Exercise: Check every line of the data below for "order". Copy each one that has it.

[[ Input data open ]]

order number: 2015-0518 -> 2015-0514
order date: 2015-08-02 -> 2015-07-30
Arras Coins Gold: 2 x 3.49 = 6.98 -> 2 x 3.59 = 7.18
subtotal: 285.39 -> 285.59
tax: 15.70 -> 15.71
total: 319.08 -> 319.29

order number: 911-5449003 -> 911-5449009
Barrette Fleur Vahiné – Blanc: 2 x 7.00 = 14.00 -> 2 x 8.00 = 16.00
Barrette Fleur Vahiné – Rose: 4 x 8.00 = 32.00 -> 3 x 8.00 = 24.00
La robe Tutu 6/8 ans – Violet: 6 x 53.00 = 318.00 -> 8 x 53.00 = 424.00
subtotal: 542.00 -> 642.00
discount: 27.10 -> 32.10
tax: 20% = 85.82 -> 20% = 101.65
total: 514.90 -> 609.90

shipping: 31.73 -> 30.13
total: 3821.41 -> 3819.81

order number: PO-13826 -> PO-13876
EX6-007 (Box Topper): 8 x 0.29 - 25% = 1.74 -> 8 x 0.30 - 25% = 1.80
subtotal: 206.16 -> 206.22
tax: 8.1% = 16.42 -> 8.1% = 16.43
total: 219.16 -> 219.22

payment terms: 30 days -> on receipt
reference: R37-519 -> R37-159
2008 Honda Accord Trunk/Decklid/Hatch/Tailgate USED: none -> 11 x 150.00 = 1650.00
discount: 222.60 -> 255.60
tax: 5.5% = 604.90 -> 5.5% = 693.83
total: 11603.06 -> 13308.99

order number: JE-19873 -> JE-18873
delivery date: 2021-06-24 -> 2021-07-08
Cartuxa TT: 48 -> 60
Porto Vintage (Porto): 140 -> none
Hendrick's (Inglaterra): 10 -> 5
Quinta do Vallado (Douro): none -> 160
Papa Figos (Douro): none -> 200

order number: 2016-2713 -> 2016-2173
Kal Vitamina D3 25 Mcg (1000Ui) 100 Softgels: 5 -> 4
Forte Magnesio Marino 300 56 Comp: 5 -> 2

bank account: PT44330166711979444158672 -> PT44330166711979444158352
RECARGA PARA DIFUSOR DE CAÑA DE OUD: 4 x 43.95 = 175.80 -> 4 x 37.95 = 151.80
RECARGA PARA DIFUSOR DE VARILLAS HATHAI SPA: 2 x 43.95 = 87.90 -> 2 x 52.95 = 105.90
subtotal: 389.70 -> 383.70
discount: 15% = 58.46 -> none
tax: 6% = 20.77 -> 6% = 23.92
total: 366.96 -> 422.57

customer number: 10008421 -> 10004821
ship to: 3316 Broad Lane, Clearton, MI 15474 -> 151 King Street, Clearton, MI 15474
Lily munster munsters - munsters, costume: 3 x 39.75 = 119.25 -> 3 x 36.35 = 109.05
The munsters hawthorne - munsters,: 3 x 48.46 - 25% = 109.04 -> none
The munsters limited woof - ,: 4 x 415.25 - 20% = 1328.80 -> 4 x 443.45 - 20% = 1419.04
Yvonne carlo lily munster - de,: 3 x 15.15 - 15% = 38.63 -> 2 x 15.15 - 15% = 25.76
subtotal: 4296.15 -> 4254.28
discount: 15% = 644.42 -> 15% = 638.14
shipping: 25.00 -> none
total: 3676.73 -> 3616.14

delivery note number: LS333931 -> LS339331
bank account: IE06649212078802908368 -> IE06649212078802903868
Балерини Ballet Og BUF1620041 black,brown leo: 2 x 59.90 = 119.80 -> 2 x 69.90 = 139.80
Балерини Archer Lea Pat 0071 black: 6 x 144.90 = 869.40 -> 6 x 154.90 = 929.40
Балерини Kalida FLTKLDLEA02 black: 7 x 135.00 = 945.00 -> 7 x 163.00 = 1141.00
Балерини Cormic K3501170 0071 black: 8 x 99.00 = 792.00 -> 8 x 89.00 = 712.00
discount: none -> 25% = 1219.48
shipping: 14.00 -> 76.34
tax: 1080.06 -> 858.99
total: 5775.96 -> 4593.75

[[ Input data closed ]]

Written response:
order number: 2015-0518 -> 2015-0514
order date: 2015-08-02 -> 2015-07-30
order number: 911-5449003 -> 911-5449009
order number: PO-13826 -> PO-13876
order number: JE-19873 -> JE-18873
order number: 2016-2713 -> 2016-2173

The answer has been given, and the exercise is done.